**Install MongoDB**: https://docs.mongodb.com/manual/installation/

**Example Data**
* https://docs.mongodb.com/php-library/v1.2/tutorial/example-data/
* https://github.com/ozlerhakan/mongodb-json-files/tree/master/datasets

# MongoDB

* Previously, we learm about SQL (Structured Query Language), as the standard language to define, manipulate, extract and manage data in RDBMS (relationship Database). The data is as tables. 
* Schema: structure of the data, all data models, approaches, technologies for creating DB System 

## Why NoSQL?

NoSQL (Not Only SQL): not a query language, have some advances comparning to SQL

* **Flexibility**: NoSQL DB are schema-flexible, no rigid columns as in tables, value-key (nested) => No predefined data models
* **Scalability**: ease for horizontal scaling, by adding more machines.

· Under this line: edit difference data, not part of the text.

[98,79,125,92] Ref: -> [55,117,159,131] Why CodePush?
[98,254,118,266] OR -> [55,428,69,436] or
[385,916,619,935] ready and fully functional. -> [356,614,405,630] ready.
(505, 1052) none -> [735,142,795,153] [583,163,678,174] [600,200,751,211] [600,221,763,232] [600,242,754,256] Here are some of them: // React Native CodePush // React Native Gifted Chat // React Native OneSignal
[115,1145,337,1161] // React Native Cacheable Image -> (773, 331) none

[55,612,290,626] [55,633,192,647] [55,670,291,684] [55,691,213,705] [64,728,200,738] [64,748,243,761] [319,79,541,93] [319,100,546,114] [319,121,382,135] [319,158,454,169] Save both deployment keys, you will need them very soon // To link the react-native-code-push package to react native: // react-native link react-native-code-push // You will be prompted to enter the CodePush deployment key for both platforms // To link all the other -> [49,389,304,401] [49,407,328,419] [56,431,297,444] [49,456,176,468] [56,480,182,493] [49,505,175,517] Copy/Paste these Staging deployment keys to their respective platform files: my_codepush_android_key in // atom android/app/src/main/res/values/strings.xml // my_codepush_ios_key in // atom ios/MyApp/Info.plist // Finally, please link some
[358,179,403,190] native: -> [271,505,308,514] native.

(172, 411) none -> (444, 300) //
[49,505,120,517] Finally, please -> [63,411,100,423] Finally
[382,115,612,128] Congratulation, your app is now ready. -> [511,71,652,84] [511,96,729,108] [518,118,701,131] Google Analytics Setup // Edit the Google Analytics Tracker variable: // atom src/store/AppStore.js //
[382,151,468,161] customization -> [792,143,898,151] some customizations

NoSQL is easy to config by cluster
* **Agile Adaptability**: Simplicity of their config, schema-flexible nature (ability to make prototype, frequent iteration, not costly to change schema as RDBMS)


## Type of NoSQL DBMS

* Key-value: similar to JSON (Dict)
* Document: key/document (JSON, BSON, XML, or even richer data). Nested documents
* Column Family Store: store data by columns separately with a column key, or rows separately with a row key (=> More efficient for heavy read requests for data with large scale)
* Graph: The data is represented as links and ndoes (each node have a list of properties, link: relationship)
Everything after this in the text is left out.